Étymologie :
À propos des assurances
L’assurance est là pour garantir sûreté et sécurité, des doublets issus du latin securus « exempt de soucis, ne nécessitant pas de soin », lui-même formé de se- « sans » et cura « soin » (d’où aussi curable ou curiosité, cf. ÉtymologiX de mars 2020 à propos de cybersécurité). En ancien français, asseurance signifie « sentiment de sécurité, confiance en soi », dérivant d’asseurer « garantir la sécurité », lui-même issu d’un bas latin supposé *assecurare, formé sur ad « vers » et securus « sûr ». Dans les premières éditions (1694, 1718), le Dictionnaire de l’Académie donnait asseurer, asseurance, mais à partir du XVIIe siècle l’usage s’est déplacé vers assurer, assurance, formes définitives depuis la troisième édition (1740).
L’assurance contre les risques
Dès la deuxième moitié du XVIe siècle, ce mot asseurance, puis assurance, a pris, à côté de son sens usuel, le sens juridique de « contrat de garantie contre certains risques ». Ainsi dans son ouvrage de 1647, Us et coustumes de la mer, Estienne Clairac, jurisconsulte à Bordeaux, écrit : « Asseurance est un contract, par lequel on promet indemnité des choses qui sont transportées d’un pays en autre, specialement par la mer : & ce par le moyen du prix convenu à tant pour cent, entre l’asseuré qui fait, ou fait faire le transport, & l’asseureur qui promet l’indemnité. » Cette définition historique se réfère spécialement au transport maritime, ce qui n’est pas étonnant car, depuis la plus haute antiquité, la navigation en mer est vécue comme l’une des activités humaines les plus périlleuses. Tant l’armateur du navire que le propriétaire de la cargaison courent depuis toujours un risque important et cela se traduit dans l’étymologie, à commencer par celle du mot risque.
Le risque, une référence cachée à la navigation
Le mot risque est un emprunt à l’ancien italien risco (aujourd’hui rischio), issu presque sûrement, comme l’ancien provençal resegue « risque encouru par une marchandise sur mer », d’un bas latin *resecum « ce qui coupe », d’où « rocher escarpé », du latin resecare « couper ». De là vient aussi l’ancien espagnol riesco, aujourd’hui risco « rocher escarpé », d’où « écueil » puis « risque encouru dans la navigation », et de riesco vient l’espagnol riesgo « risque ».
Ainsi, « assurer contre les risques », c’est par excellence « garantir la navigation malgré les écueils », une sorte de métaphore fondée sur les dangers de la navigation, une métaphore parmi beaucoup d’autres inspirées par la pratique du bateau.

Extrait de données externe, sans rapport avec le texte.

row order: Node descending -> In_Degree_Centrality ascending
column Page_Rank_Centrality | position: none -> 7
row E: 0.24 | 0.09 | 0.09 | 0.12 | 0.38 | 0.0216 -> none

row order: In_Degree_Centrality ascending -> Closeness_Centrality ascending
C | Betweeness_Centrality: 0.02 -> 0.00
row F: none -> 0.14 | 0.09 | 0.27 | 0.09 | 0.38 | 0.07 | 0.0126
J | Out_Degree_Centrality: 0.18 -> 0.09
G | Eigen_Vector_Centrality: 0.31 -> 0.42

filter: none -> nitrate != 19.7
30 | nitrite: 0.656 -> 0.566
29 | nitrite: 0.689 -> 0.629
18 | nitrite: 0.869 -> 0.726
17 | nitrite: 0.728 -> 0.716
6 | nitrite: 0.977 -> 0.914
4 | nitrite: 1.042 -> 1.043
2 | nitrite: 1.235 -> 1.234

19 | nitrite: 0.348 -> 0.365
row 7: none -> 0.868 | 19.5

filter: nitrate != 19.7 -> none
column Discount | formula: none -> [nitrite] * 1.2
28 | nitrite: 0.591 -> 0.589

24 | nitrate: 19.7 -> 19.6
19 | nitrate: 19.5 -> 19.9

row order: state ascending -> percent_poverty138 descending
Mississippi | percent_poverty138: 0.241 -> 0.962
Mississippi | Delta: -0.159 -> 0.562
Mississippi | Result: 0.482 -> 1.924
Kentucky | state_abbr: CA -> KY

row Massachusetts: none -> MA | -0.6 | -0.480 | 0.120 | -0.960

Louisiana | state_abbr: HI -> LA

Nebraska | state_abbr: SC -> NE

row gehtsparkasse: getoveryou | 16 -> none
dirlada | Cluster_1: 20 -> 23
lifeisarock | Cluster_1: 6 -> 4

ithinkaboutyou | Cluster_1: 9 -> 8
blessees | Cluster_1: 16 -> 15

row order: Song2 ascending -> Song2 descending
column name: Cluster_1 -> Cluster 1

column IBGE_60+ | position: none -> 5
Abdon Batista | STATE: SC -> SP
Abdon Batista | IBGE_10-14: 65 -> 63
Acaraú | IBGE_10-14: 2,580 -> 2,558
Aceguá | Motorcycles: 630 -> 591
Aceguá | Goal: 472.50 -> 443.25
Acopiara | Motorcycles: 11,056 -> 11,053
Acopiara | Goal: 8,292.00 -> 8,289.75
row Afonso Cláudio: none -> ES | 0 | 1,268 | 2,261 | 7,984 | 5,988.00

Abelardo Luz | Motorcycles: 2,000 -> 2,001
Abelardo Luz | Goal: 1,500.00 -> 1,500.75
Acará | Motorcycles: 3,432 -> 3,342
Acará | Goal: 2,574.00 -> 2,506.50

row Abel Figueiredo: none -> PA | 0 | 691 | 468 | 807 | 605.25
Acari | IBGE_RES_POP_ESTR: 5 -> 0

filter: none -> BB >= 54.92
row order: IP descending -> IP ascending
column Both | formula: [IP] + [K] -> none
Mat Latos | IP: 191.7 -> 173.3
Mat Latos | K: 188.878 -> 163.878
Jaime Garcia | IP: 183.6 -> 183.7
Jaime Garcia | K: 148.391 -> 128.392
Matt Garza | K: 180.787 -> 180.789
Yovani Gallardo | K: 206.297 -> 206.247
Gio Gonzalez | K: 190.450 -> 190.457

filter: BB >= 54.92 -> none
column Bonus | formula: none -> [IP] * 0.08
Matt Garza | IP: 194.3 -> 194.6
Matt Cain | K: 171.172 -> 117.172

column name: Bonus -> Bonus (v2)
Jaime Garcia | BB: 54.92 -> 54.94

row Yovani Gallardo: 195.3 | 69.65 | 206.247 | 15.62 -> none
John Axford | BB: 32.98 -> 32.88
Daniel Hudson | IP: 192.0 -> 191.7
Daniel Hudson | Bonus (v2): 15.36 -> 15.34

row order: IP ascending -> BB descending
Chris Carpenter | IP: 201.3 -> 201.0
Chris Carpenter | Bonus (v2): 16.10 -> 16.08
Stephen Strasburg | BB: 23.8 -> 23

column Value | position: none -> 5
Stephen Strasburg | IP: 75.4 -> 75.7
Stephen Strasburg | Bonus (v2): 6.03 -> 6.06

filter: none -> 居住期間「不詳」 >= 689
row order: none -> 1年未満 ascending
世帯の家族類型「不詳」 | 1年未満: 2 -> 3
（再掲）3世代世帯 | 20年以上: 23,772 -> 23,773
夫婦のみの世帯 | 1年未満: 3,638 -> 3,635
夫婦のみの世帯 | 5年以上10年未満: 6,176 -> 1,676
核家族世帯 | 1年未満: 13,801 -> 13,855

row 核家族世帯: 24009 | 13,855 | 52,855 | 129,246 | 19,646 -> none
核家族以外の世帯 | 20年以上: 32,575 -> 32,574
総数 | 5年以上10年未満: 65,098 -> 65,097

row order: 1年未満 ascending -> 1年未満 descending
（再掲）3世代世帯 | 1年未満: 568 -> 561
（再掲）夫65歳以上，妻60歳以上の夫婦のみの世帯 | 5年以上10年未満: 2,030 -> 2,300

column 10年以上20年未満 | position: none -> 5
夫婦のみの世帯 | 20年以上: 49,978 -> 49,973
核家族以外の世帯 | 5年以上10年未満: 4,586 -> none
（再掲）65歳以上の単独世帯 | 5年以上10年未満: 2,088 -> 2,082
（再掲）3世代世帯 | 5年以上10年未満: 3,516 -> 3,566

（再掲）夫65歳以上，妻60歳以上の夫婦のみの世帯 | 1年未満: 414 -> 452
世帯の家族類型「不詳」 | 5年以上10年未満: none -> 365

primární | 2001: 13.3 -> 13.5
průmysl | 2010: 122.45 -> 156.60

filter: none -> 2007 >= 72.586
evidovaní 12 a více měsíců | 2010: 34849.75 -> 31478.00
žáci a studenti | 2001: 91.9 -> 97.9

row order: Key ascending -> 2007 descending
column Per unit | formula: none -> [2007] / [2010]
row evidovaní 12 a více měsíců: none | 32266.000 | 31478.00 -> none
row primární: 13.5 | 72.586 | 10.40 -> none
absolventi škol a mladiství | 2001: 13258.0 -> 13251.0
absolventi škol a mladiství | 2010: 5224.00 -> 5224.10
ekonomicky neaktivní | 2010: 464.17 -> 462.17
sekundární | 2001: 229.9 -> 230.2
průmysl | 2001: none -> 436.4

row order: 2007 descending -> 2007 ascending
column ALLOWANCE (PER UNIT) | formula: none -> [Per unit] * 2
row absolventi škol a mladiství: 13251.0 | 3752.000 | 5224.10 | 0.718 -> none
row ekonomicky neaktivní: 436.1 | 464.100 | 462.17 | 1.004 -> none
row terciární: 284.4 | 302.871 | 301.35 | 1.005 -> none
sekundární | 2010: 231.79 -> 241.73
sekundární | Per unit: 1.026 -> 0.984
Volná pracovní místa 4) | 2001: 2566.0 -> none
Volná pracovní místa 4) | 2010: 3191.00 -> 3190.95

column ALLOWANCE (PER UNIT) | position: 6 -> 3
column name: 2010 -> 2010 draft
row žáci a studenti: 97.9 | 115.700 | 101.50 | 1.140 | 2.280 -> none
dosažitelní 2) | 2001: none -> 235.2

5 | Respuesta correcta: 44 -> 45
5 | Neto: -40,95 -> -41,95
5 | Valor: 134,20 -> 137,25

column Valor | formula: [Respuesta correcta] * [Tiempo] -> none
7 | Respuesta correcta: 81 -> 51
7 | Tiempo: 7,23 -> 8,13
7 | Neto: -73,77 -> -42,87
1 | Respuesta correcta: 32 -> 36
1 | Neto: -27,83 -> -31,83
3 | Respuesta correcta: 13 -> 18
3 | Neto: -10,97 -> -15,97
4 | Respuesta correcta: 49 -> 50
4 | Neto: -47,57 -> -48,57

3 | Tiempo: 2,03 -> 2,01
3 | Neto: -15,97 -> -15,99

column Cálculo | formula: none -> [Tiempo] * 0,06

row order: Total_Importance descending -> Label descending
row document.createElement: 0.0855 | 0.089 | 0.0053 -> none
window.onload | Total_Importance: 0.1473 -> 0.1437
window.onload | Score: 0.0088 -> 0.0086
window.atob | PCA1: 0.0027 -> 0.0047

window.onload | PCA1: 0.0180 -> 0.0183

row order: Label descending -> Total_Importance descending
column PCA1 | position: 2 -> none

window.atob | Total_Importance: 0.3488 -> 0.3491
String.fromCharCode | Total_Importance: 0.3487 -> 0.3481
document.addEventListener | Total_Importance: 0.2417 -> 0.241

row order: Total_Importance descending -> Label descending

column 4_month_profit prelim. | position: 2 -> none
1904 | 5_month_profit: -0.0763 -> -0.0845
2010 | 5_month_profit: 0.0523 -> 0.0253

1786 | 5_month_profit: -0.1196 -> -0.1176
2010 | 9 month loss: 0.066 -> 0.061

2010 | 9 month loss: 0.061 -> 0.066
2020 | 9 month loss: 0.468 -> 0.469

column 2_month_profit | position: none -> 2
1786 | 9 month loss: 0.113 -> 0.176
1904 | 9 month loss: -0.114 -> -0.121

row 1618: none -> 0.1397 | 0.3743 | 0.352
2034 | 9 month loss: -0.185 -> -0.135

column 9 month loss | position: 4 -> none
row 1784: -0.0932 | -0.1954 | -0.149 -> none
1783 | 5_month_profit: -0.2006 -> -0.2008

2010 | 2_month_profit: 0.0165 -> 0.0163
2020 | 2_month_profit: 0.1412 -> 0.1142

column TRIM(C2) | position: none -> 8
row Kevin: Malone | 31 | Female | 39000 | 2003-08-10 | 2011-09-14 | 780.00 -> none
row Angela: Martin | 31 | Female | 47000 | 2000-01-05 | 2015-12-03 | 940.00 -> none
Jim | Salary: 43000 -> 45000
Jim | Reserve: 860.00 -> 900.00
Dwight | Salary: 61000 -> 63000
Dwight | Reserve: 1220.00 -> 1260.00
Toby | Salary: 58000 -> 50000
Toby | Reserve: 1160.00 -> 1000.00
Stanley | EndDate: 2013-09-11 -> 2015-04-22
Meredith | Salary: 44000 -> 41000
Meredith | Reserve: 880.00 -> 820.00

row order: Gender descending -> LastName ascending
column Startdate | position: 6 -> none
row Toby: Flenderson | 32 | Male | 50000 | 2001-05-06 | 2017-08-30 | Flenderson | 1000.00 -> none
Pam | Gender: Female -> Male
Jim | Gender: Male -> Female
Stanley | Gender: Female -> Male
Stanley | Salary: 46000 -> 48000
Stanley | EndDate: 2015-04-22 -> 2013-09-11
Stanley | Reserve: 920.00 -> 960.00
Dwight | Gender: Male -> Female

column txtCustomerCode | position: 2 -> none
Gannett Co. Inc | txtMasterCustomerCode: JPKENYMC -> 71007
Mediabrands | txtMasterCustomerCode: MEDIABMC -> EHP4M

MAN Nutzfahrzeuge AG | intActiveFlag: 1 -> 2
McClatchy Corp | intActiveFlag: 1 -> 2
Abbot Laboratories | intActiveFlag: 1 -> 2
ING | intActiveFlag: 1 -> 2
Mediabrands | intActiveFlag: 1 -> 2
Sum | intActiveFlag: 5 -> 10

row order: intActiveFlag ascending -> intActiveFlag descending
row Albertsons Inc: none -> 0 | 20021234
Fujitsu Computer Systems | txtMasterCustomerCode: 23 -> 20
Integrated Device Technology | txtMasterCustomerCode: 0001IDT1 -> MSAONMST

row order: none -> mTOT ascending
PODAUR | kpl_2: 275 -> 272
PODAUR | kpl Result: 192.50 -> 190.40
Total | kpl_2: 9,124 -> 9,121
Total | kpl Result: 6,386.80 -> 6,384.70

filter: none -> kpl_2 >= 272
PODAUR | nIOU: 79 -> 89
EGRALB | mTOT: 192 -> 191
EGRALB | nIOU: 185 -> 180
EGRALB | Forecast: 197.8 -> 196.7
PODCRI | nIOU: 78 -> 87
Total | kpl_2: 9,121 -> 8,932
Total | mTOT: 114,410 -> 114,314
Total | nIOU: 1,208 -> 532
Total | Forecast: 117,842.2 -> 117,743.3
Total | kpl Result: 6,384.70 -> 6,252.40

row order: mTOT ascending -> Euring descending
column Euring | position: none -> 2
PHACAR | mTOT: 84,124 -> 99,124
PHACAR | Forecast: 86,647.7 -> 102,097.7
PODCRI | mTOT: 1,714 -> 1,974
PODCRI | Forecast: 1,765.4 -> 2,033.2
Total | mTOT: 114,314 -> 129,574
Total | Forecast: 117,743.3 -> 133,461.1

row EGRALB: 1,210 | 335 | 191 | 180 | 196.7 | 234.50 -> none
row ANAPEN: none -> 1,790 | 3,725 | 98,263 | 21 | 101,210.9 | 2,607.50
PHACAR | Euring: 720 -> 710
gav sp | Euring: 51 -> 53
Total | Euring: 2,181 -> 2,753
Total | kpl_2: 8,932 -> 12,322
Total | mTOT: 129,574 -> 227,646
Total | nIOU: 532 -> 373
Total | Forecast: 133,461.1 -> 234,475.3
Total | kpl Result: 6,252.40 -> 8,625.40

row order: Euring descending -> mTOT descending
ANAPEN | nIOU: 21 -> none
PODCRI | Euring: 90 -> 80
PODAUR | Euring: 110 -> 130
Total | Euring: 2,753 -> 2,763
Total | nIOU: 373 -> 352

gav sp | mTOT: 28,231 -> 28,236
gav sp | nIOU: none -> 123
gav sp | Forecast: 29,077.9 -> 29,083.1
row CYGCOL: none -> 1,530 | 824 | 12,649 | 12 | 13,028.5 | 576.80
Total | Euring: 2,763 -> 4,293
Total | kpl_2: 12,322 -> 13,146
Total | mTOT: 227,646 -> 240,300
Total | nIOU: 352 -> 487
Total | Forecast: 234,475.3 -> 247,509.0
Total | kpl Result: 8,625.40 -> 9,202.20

Ainsi, gouverner, c’est d’abord diriger un bateau au moyen du gouvernail, du latin gubernare, lui-même du grec kubernan, d’où kubernêtikon « art de piloter un bateau » et la cybernétique. De même, l’adjectif opportun vient du latin opportunus, qui s’appliquait d’abord au vent favorable, de ob + portus, « orienté vers le port ». Ainsi les deux mots risque et opportunité concernent d’abord le bateau, l’écueil d’un côté, le vent favorable de l’autre.
Épilogue
On trouve encore une métaphore maritime avec le mot sonde, qui désigne au premier sens, attesté au XVIe siècle, une sorte de fil à plomb servant à mesurer la profondeur de la mer, afin de repérer les hauts-fonds, récifs et autres écueils. Ce mot provient sans doute du vieil anglais et ancien scandinave sund « mer, détroit ».
L’État étant par principe son propre assureur, son gouvernement doit faire appel à des sondages pour repérer les risques et espérer tenir son cap, ou au moins éviter le naufrage, quitte à louvoyer au besoin.